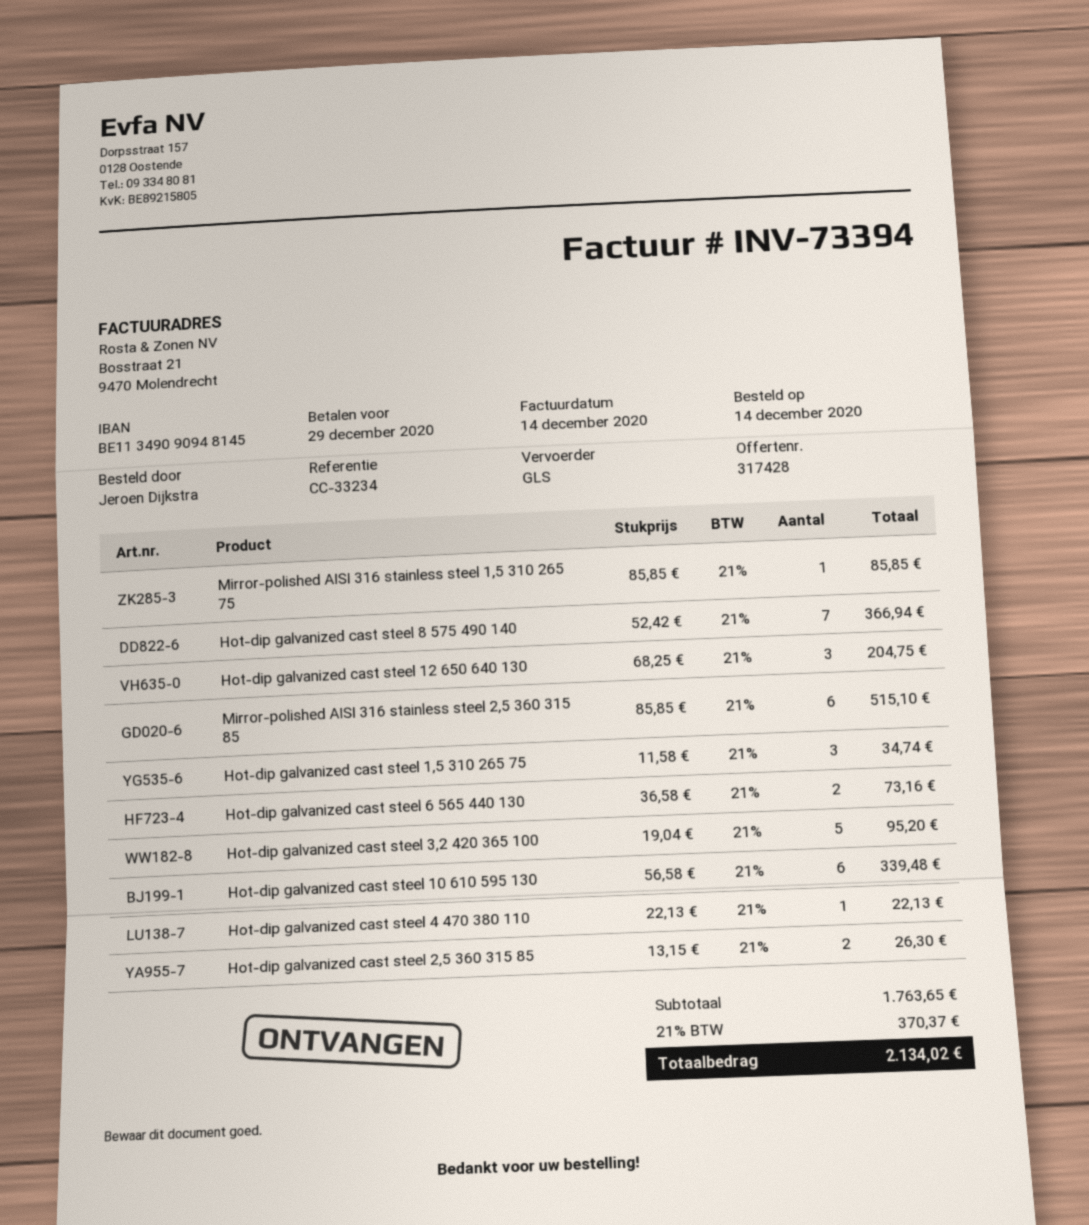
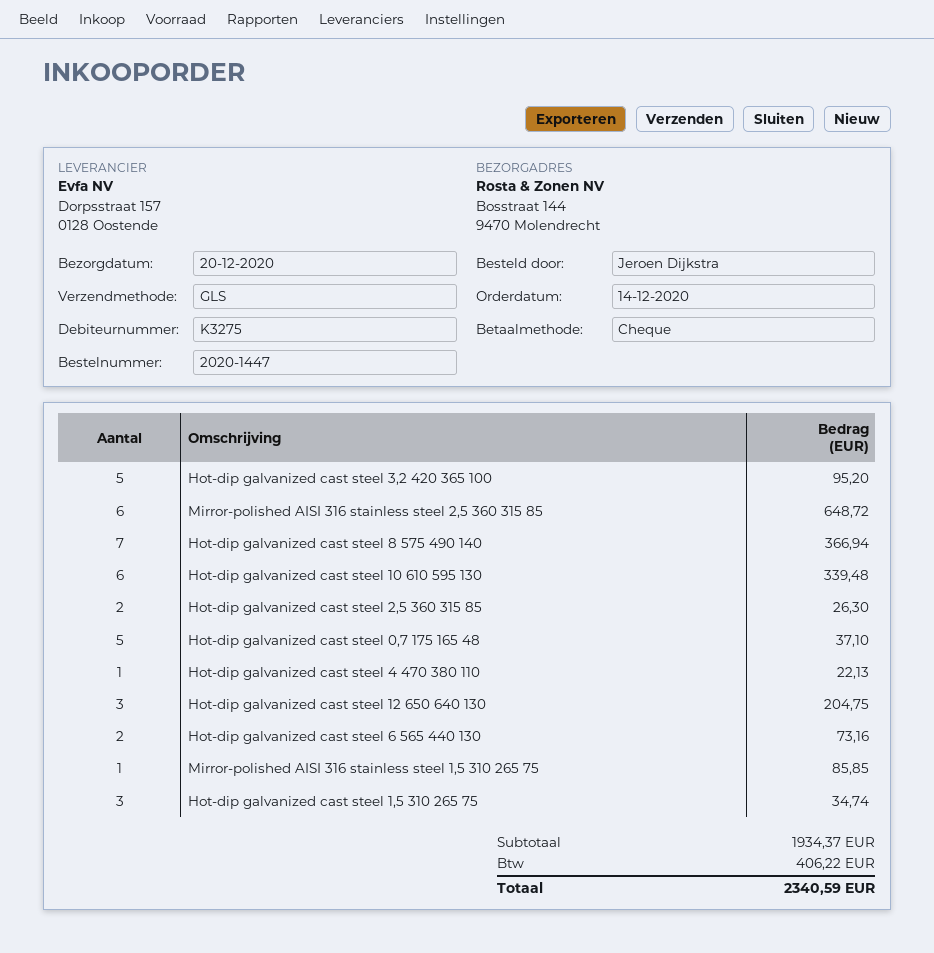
Mirror-polished AISI 316 stainless steel 2,5 360 315 85: 6 for 515.10 -> 6 for 648.72
Hot-dip galvanized cast steel 0,7 175 165 48: none -> 5 for 37.10
subtotal: 1763.65 -> 1934.37
tax: 370.37 -> 406.22
total: 2134.02 -> 2340.59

────────────────────────────────────────

● **Problem requirements**
Search the listing for "steel" and show every line where it occurs.

● **Reply to the task**
Mirror-polished AISI 316 stainless steel 2,5 360 315 85: 6 for 515.10 -> 6 for 648.72
Hot-dip galvanized cast steel 0,7 175 165 48: none -> 5 for 37.10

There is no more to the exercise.